= Given information =
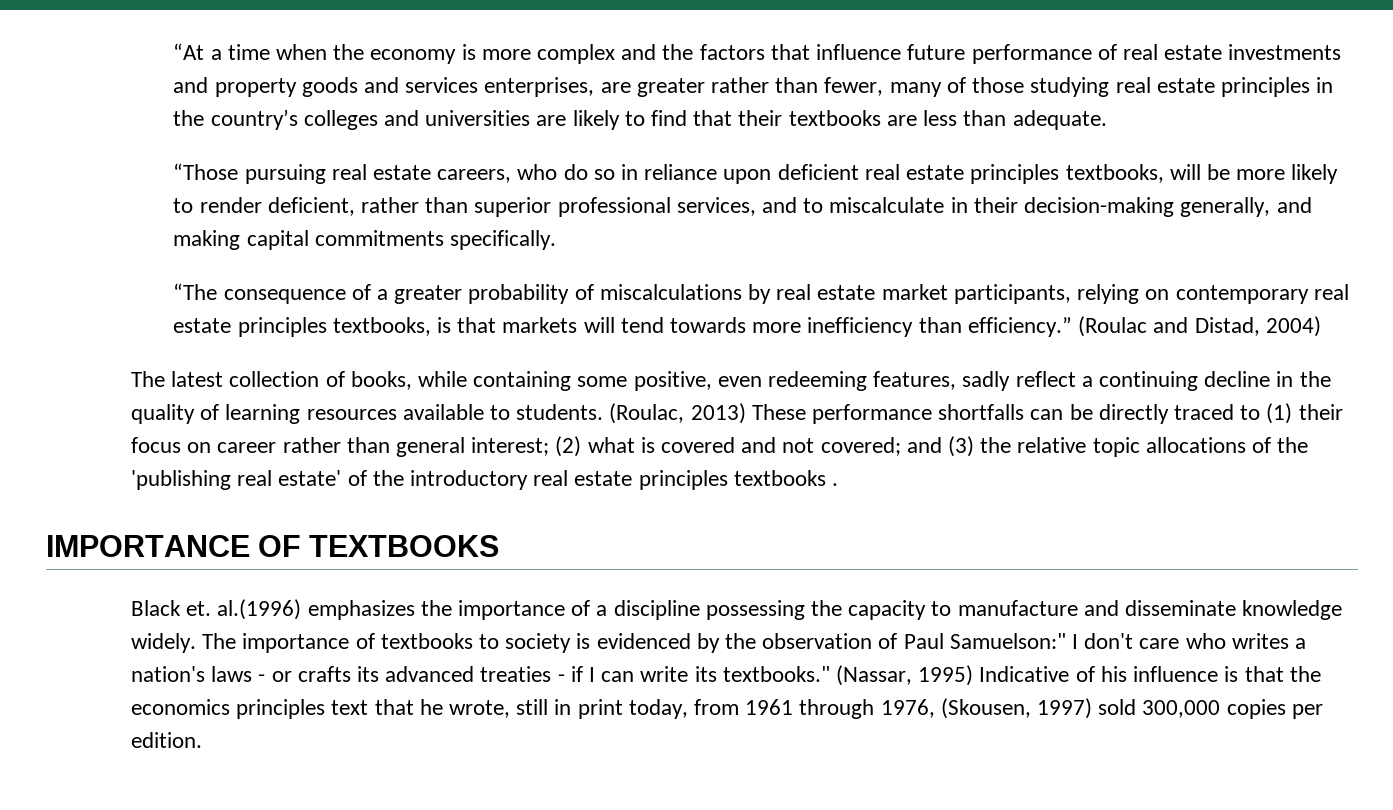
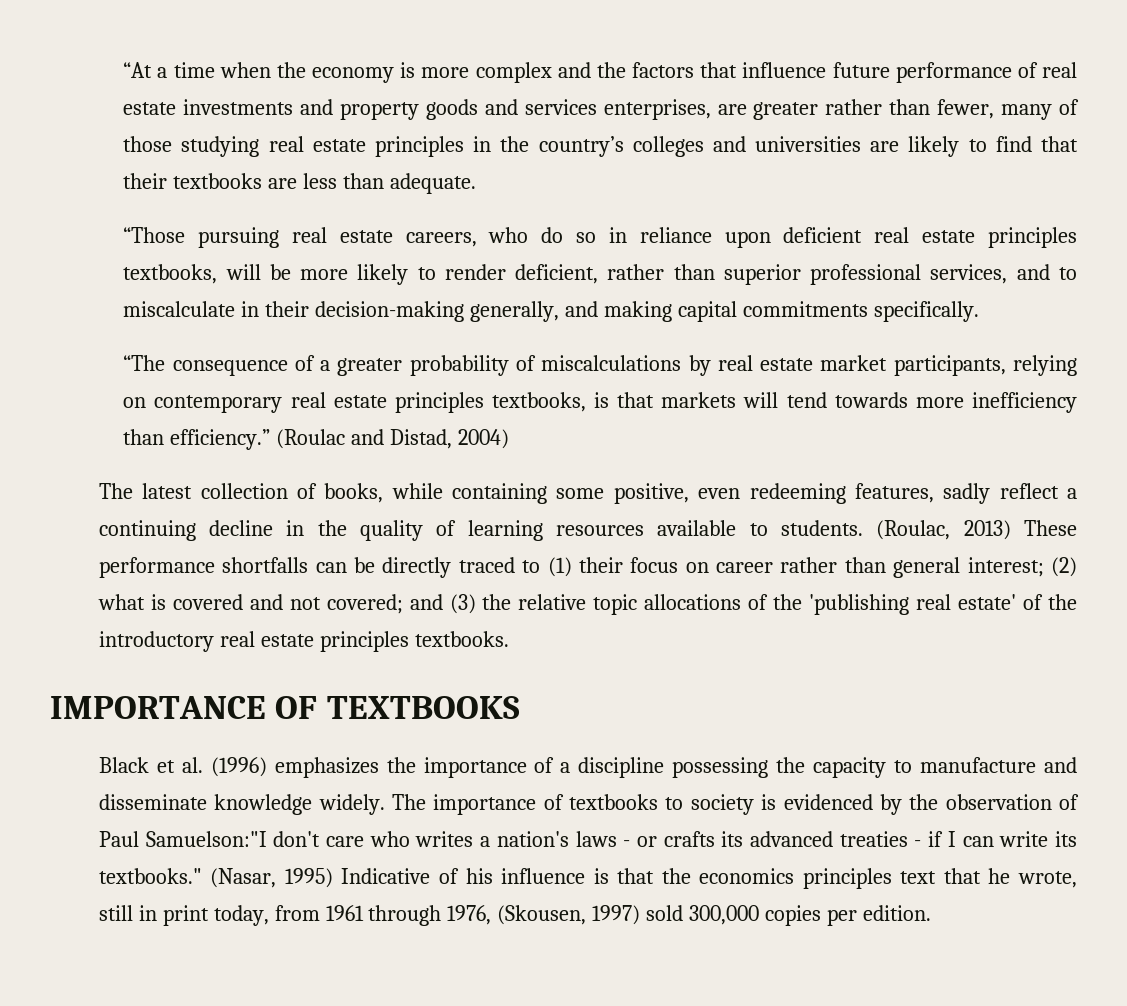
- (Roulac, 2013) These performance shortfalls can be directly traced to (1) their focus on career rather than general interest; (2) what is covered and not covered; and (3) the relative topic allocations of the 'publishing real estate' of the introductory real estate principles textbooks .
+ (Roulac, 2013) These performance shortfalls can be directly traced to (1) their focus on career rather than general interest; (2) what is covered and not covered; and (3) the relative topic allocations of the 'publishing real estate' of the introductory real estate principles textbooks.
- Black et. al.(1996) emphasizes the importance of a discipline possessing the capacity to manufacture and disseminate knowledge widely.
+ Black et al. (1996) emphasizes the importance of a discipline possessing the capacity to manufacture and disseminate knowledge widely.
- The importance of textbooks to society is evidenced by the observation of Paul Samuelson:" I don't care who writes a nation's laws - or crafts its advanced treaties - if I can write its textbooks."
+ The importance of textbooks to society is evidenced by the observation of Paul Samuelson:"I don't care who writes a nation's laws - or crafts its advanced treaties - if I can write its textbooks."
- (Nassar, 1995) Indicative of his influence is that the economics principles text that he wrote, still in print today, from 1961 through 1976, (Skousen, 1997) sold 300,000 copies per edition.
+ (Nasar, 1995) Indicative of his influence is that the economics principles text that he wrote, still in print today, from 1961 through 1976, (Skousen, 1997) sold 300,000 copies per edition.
...
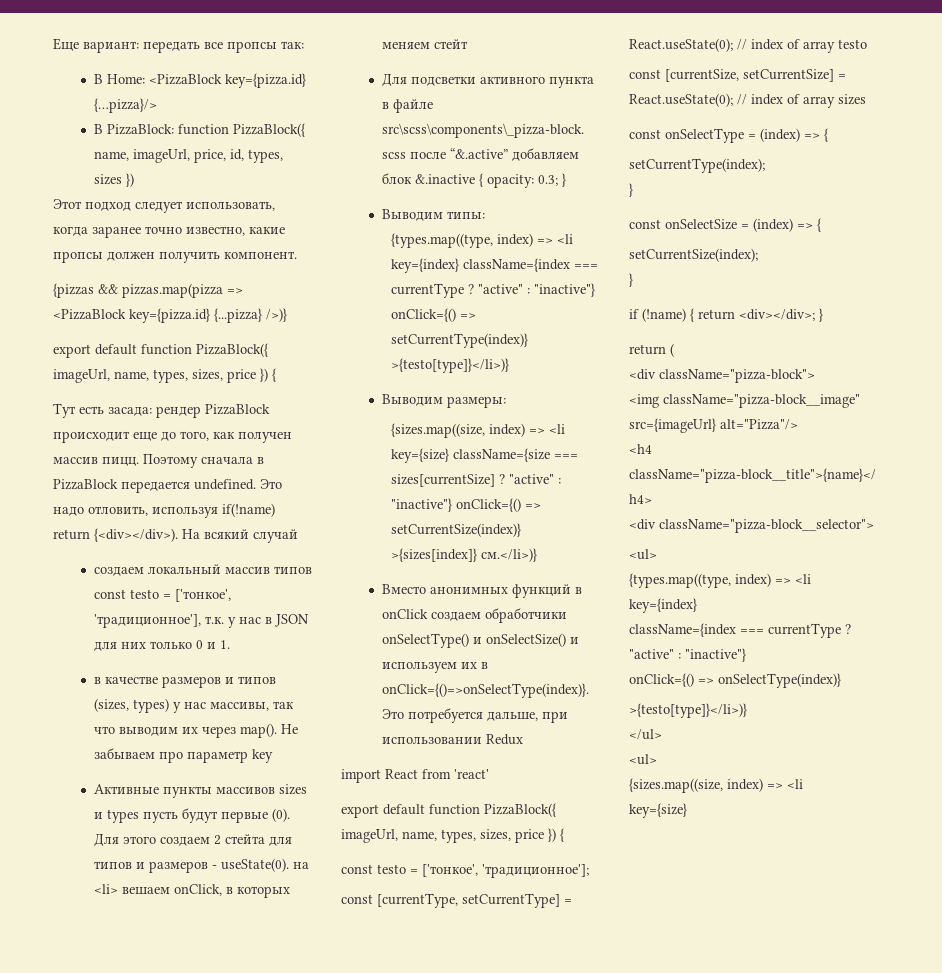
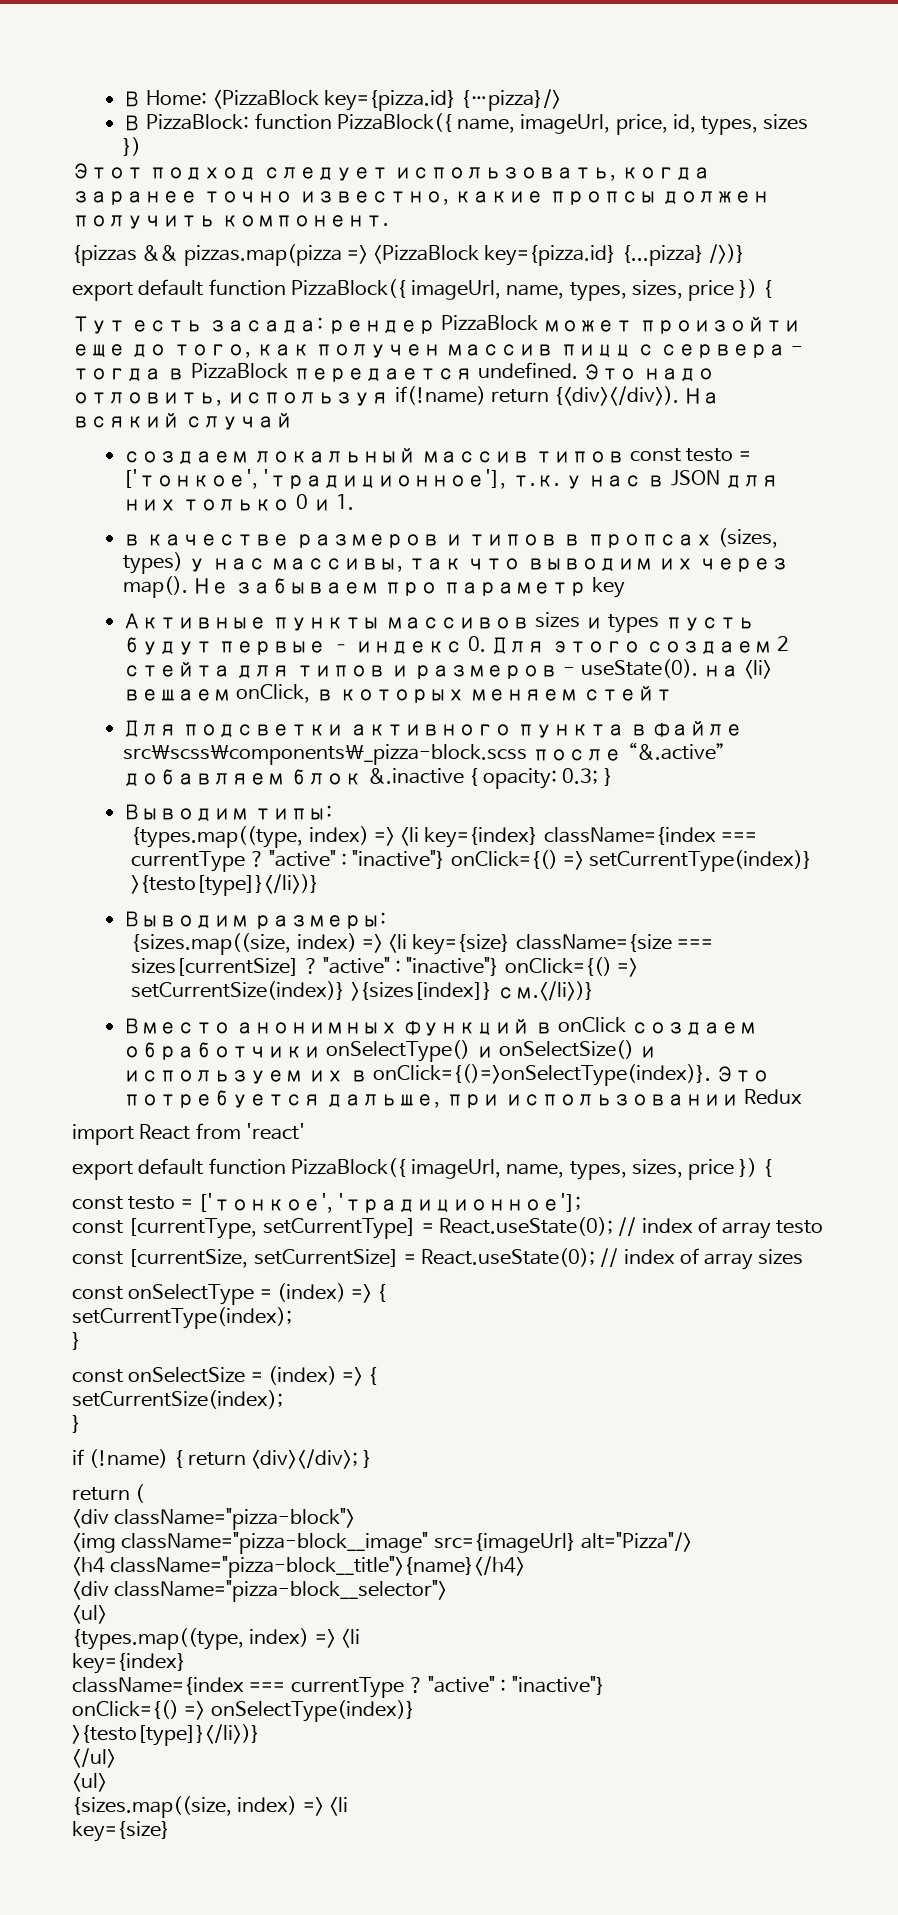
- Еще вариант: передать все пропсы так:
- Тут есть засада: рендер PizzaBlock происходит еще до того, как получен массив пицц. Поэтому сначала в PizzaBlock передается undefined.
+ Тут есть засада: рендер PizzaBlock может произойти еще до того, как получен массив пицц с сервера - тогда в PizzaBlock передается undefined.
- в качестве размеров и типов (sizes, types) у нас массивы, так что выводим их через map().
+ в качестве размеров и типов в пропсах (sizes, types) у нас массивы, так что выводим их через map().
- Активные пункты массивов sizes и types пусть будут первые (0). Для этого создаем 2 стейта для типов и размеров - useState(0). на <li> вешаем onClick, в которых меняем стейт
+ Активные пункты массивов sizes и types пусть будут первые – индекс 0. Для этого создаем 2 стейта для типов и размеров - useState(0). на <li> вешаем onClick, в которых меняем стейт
* * *
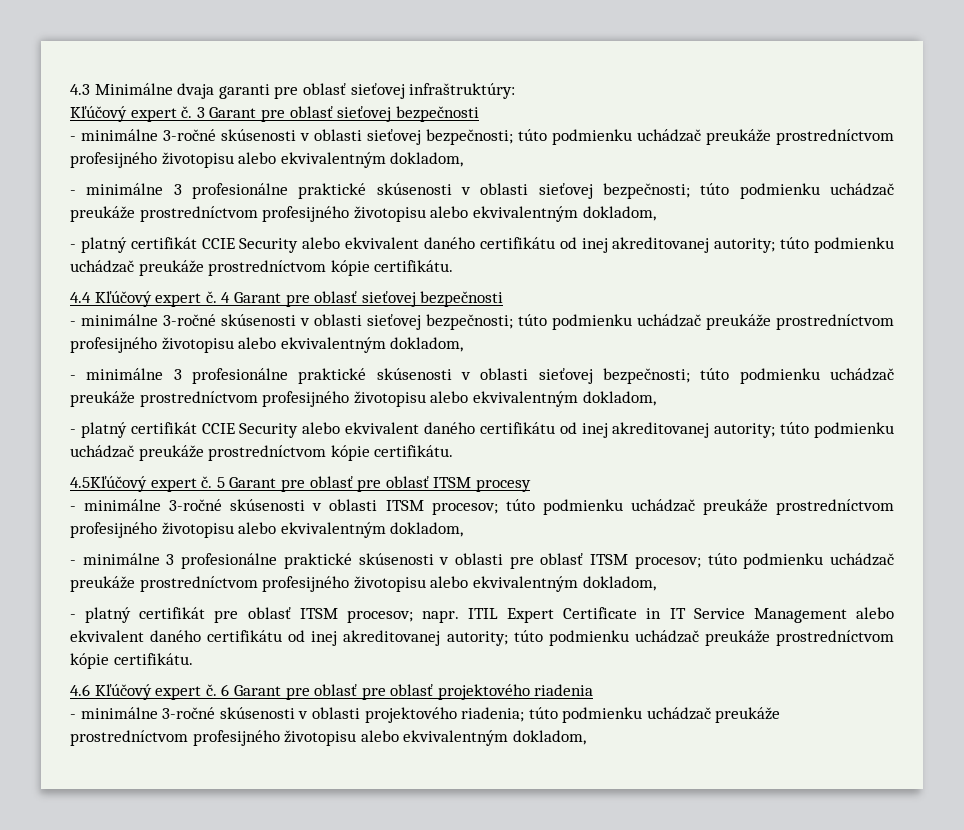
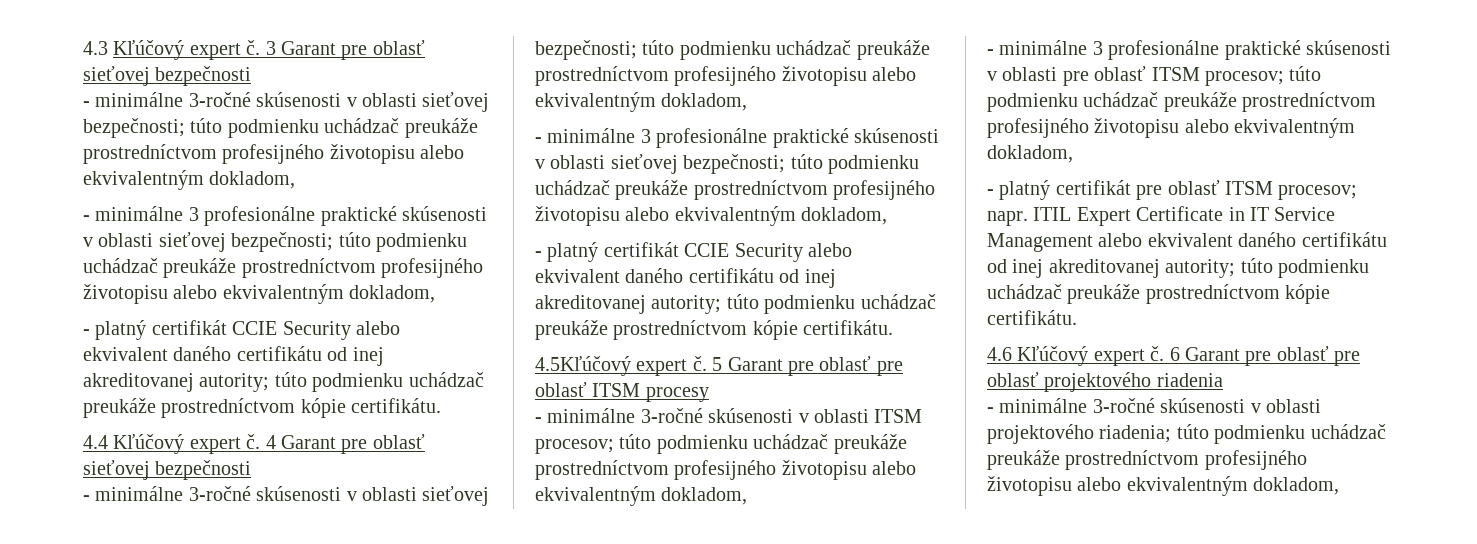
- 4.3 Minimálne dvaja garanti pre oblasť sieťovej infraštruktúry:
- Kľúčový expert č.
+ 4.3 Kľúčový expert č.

= What you should do =
Return a word-for-word copy of the lines above from the one holding "- (Roulac, 2013)" through the one holding "- (Nassar, 1995)", with both of them included and nothing besides.

= Result =
- (Roulac, 2013) These performance shortfalls can be directly traced to (1) their focus on career rather than general interest; (2) what is covered and not covered; and (3) the relative topic allocations of the 'publishing real estate' of the introductory real estate principles textbooks .
+ (Roulac, 2013) These performance shortfalls can be directly traced to (1) their focus on career rather than general interest; (2) what is covered and not covered; and (3) the relative topic allocations of the 'publishing real estate' of the introductory real estate principles textbooks.
- Black et. al.(1996) emphasizes the importance of a discipline possessing the capacity to manufacture and disseminate knowledge widely.
+ Black et al. (1996) emphasizes the importance of a discipline possessing the capacity to manufacture and disseminate knowledge widely.
- The importance of textbooks to society is evidenced by the observation of Paul Samuelson:" I don't care who writes a nation's laws - or crafts its advanced treaties - if I can write its textbooks."
+ The importance of textbooks to society is evidenced by the observation of Paul Samuelson:"I don't care who writes a nation's laws - or crafts its advanced treaties - if I can write its textbooks."
- (Nassar, 1995) Indicative of his influence is that the economics principles text that he wrote, still in print today, from 1961 through 1976, (Skousen, 1997) sold 300,000 copies per edition.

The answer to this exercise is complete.